[Start of section]
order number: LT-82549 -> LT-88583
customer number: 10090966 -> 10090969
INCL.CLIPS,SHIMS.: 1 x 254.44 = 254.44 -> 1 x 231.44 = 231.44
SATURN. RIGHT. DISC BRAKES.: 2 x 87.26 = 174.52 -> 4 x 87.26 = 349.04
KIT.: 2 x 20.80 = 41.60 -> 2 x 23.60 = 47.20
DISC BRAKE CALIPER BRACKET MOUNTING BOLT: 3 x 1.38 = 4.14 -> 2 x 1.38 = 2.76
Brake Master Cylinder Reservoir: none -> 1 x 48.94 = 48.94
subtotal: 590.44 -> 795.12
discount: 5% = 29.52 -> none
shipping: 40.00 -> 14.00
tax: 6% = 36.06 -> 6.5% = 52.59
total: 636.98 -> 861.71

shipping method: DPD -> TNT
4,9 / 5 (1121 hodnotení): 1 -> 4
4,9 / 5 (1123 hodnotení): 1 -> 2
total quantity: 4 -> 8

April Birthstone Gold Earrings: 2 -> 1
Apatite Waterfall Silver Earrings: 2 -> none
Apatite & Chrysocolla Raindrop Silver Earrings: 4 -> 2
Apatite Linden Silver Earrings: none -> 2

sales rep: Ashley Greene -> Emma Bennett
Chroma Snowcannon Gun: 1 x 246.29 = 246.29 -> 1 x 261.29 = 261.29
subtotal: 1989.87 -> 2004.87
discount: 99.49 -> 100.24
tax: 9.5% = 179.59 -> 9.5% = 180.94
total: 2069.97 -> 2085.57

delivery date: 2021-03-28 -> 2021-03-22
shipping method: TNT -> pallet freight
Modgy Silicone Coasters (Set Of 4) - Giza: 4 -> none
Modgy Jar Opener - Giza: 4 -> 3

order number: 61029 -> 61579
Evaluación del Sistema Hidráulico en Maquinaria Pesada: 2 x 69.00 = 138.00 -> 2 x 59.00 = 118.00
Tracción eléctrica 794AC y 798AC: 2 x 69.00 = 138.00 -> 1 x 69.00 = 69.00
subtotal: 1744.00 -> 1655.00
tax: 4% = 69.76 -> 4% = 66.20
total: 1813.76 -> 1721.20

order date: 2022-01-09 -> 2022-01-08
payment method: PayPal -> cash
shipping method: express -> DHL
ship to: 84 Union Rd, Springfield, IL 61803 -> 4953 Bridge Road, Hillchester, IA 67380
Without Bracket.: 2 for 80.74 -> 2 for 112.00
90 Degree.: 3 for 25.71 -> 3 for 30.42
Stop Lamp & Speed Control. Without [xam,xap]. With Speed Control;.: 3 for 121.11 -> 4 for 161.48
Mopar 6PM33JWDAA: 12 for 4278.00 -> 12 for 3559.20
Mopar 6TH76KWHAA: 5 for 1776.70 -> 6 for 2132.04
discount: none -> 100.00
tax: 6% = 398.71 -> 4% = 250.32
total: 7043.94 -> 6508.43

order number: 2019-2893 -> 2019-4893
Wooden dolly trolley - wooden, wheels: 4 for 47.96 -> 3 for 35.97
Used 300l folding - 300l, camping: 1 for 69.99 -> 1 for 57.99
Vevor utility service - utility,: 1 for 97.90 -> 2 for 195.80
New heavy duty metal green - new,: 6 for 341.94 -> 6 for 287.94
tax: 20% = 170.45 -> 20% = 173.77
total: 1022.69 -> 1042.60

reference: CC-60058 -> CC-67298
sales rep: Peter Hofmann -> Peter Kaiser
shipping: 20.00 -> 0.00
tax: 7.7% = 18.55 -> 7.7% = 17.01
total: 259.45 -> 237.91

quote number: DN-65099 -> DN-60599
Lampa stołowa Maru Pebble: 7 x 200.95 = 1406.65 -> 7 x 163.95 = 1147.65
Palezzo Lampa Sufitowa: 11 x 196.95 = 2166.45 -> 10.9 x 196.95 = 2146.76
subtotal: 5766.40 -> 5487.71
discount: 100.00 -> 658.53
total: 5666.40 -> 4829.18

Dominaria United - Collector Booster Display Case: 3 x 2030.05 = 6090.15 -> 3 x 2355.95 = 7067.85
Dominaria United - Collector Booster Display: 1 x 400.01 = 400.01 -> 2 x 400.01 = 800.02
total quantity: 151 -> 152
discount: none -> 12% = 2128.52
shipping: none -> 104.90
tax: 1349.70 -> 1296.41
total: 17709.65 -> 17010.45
[End of section]
» **Instructions to follow**
In the entries above, the lines from the one bearing "Dominaria United - Collector Booster Display Case: 3" up to and including the one bearing "tax: 1349.70 -> 1296.41" should be transcribed exactly; no other line is wanted.

» **Answer to this exercise**
Dominaria United - Collector Booster Display Case: 3 x 2030.05 = 6090.15 -> 3 x 2355.95 = 7067.85
Dominaria United - Collector Booster Display: 1 x 400.01 = 400.01 -> 2 x 400.01 = 800.02
total quantity: 151 -> 152
discount: none -> 12% = 2128.52
shipping: none -> 104.90
tax: 1349.70 -> 1296.41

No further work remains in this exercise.